Of all the entries below, retype only the lines from the one with "Aigle de poitrine" through the one with "total: 1418.90 -> 2685.00", exactly as they appear.

(Version difference data)
------------------------------------------------------------------------
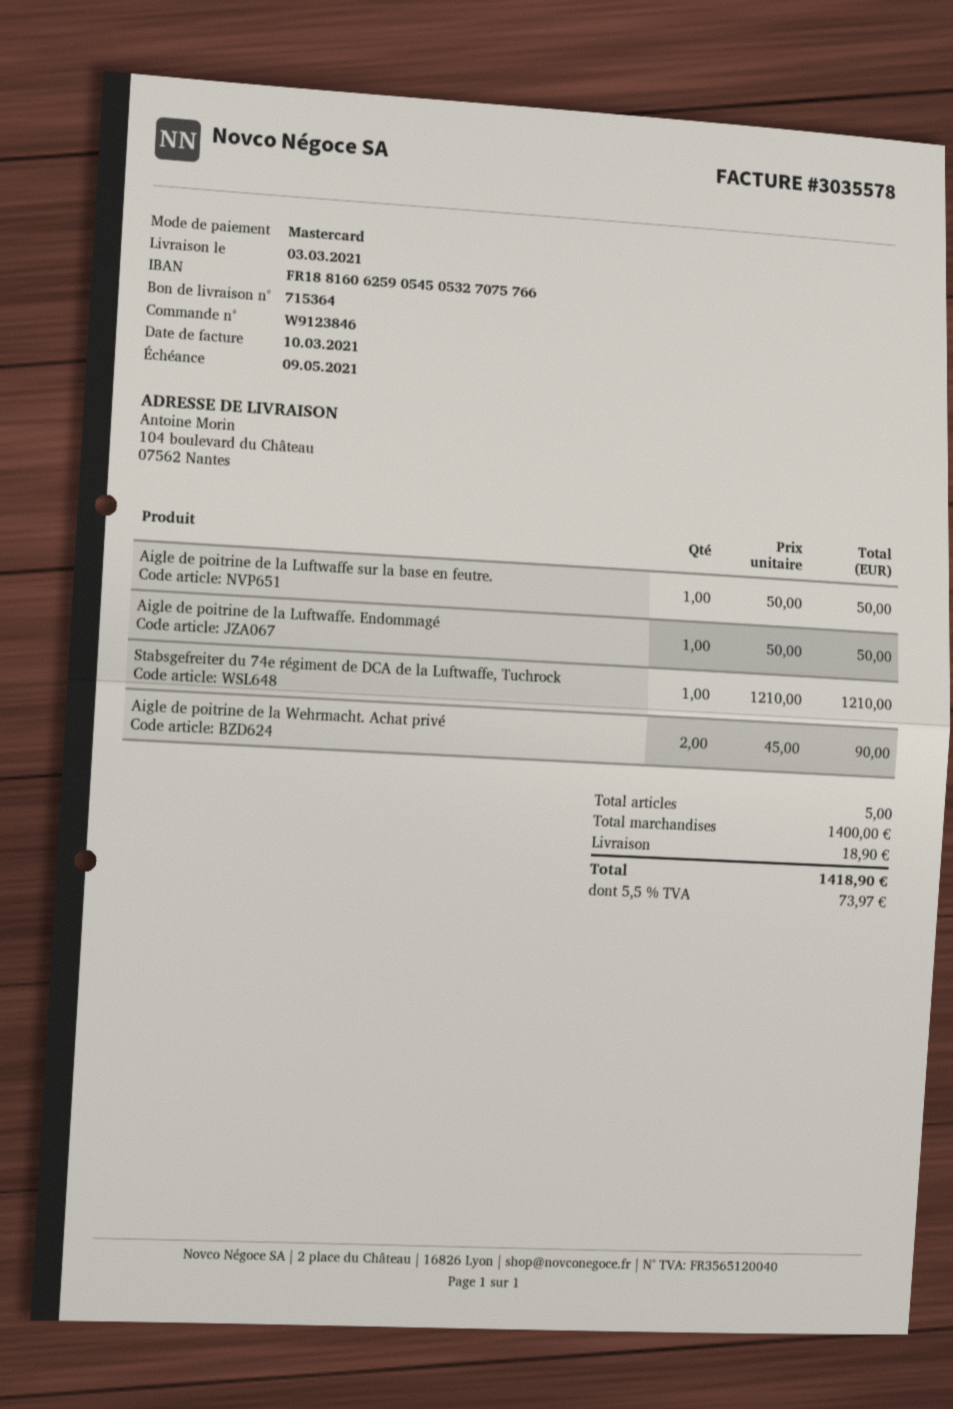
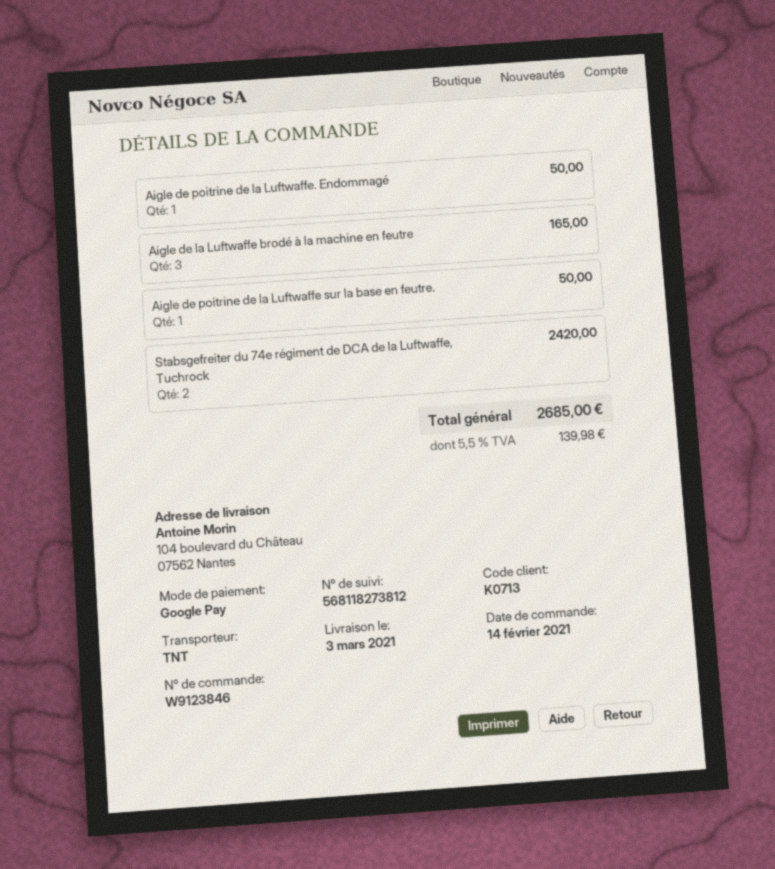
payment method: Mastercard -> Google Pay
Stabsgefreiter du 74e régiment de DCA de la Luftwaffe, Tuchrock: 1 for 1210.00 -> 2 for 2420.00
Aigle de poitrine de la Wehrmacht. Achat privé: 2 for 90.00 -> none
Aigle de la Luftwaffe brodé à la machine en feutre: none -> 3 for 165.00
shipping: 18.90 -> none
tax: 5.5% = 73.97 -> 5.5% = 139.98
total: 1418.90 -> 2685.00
------------------------------------------------------------------------
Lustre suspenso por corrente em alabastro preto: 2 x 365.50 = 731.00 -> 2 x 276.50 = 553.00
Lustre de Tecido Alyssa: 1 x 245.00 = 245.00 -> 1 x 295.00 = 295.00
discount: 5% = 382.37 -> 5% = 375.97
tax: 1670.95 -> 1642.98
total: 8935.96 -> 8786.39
------------------------------------------------------------------------
*EXERCISE RESPONSE*.
Aigle de poitrine de la Wehrmacht. Achat privé: 2 for 90.00 -> none
Aigle de la Luftwaffe brodé à la machine en feutre: none -> 3 for 165.00
shipping: 18.90 -> none
tax: 5.5% = 73.97 -> 5.5% = 139.98
total: 1418.90 -> 2685.00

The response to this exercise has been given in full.